If we did not make simplifying assumptions then we would not be able to communicate any uncertainty in our predictions. Yes, our mean and variance estimates are wrong (or perhaps, imperfect would be a better word), but reporting only a point estimate ignores all uncertainty, which is clearly much worse than making some simplifying assumptions.
A: Apart from simulated examples, we never know the true distribution of the quantities we are looking at, whether these are point predictions or summary statistics like the AUROC you give as an example. We don't even know whether they satisfy the conditions for the Central Limit Theorem so that we could assume asymptotic normality - and even if we could, we rarely know how good this asymptotic approximation is.
However, this does not matter. Rarely does reporting a mean plus/minus a standard deviation imply a confidence interval. Rather, it is simply a description of the variability of the quantity being reported.

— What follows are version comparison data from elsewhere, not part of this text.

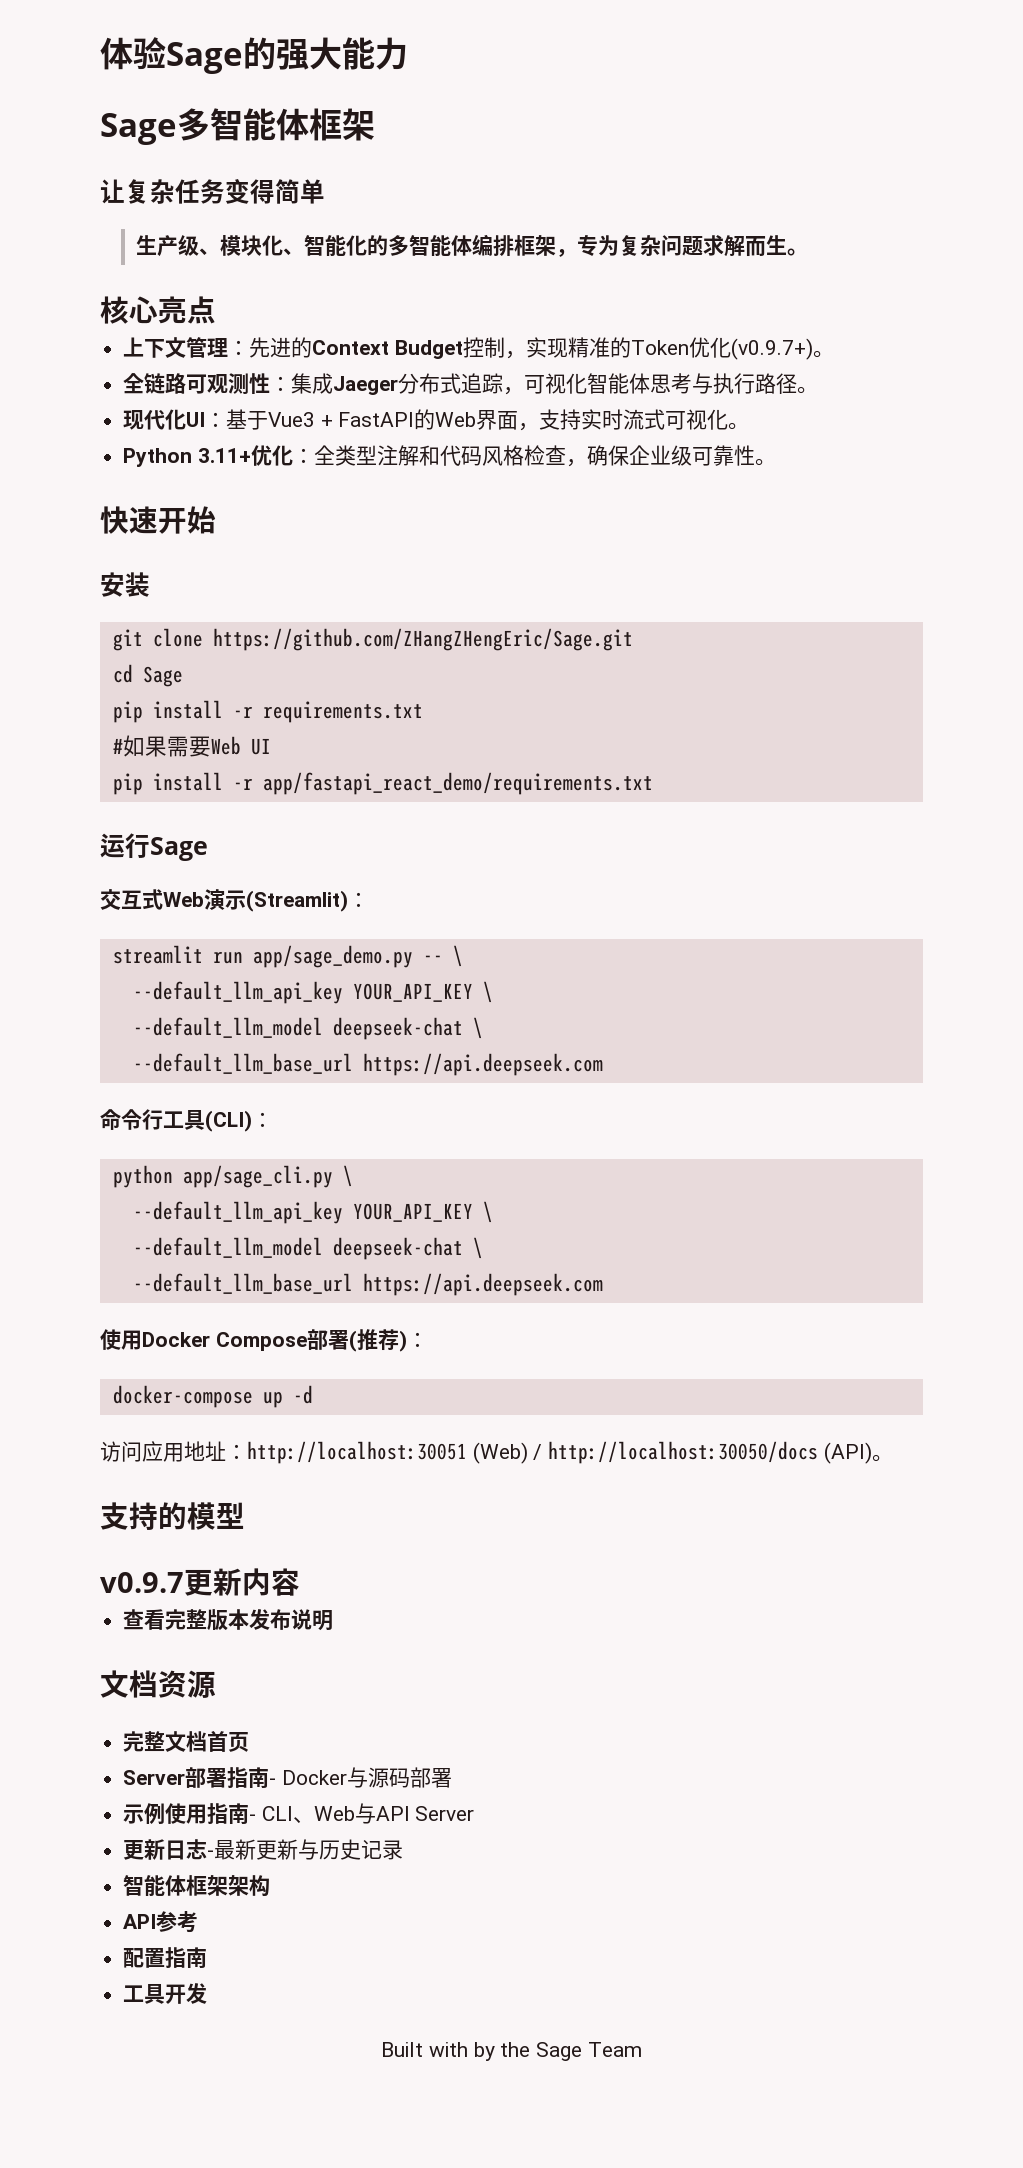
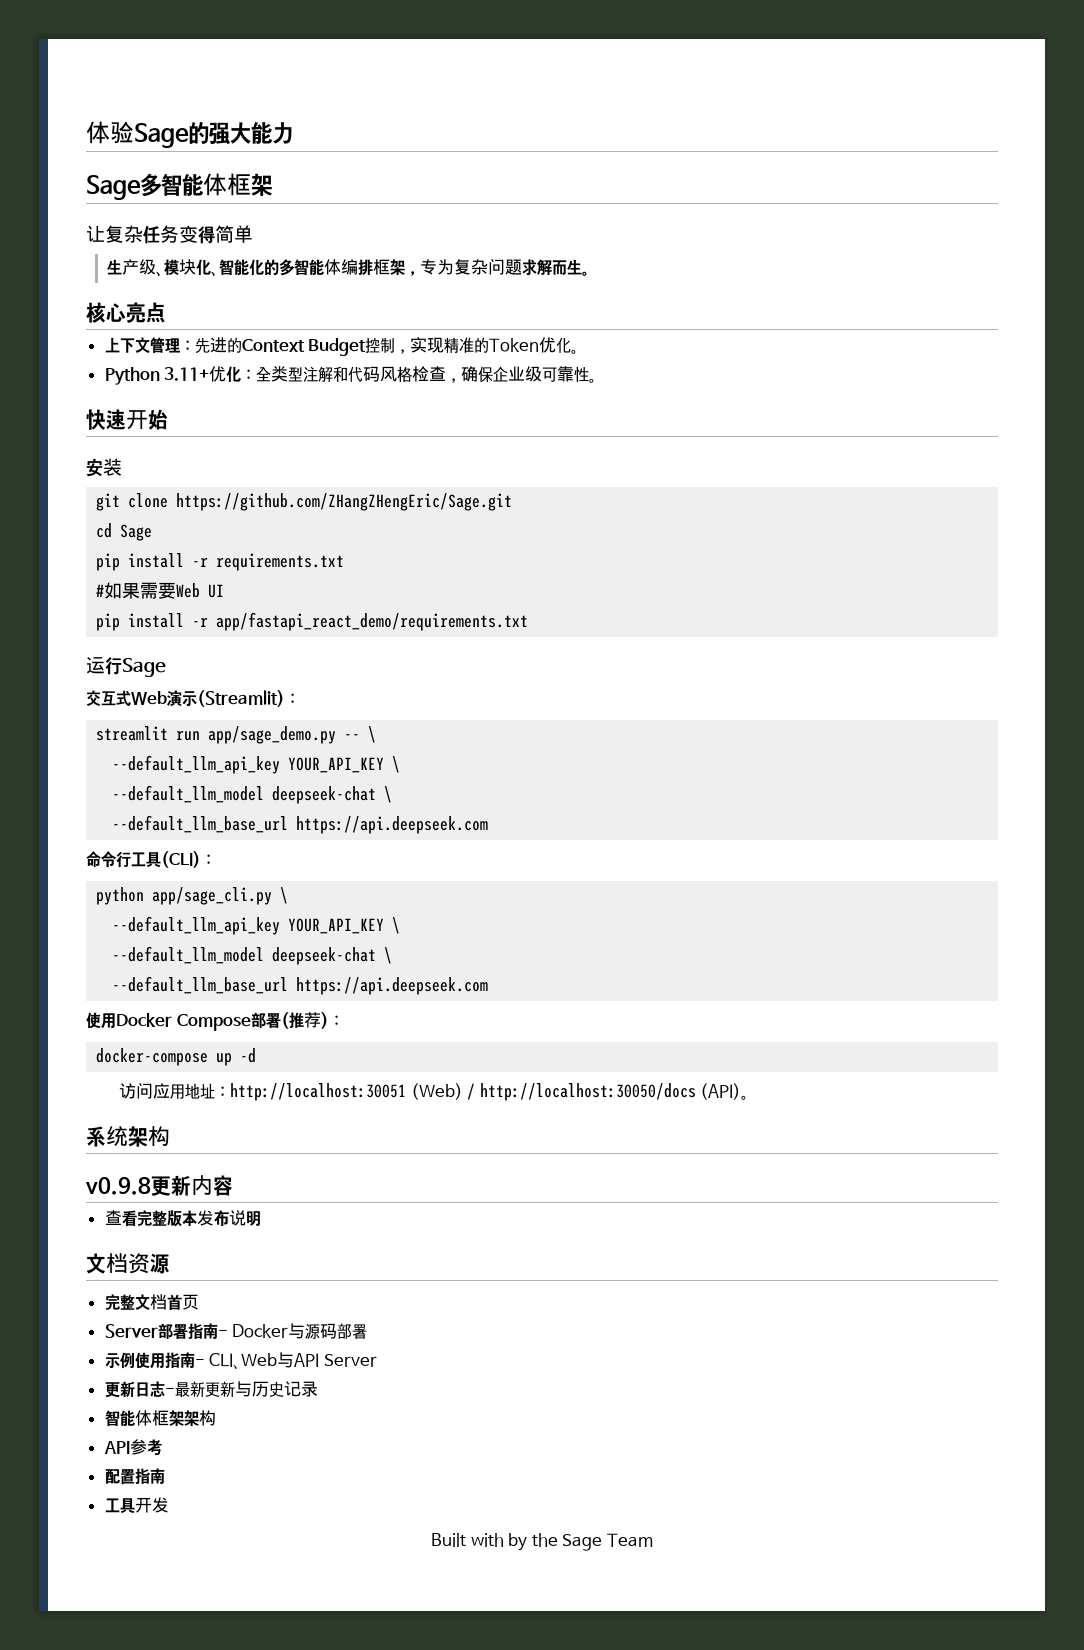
- 上下文管理：先进的Context Budget控制，实现精准的Token优化(v0.9.7+)。
- 全链路可观测性：集成Jaeger分布式追踪，可视化智能体思考与执行路径。
- 现代化UI：基于Vue3 + FastAPI的Web界面，支持实时流式可视化。
+ 上下文管理：先进的Context Budget控制，实现精准的Token优化。
- 支持的模型
- v0.9.7更新内容
+ 系统架构
+ v0.9.8更新内容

Thus, it is an example of descriptive statistics, rather than inferential statistics.
Of course, if someone claims a confidence interval with specific properties, e.g., based on a normal distribution with estimated means and variances, then your point certainly holds: insofar as we don't know the true distribution, we have to trust in the CLT that we are at least approximately right.
This makes more sense in certain applications than in others, and knowing when it does and when it does not is part of the domain knowledge of specific areas of application in statistics. For instance, since the AUROC is bounded, it is certainly not Cauchy, and I would have no qualms about accepting an asymptotically normal distribution of AUROCs, with corresponding confidence intervals, as long as the sample size is large enough.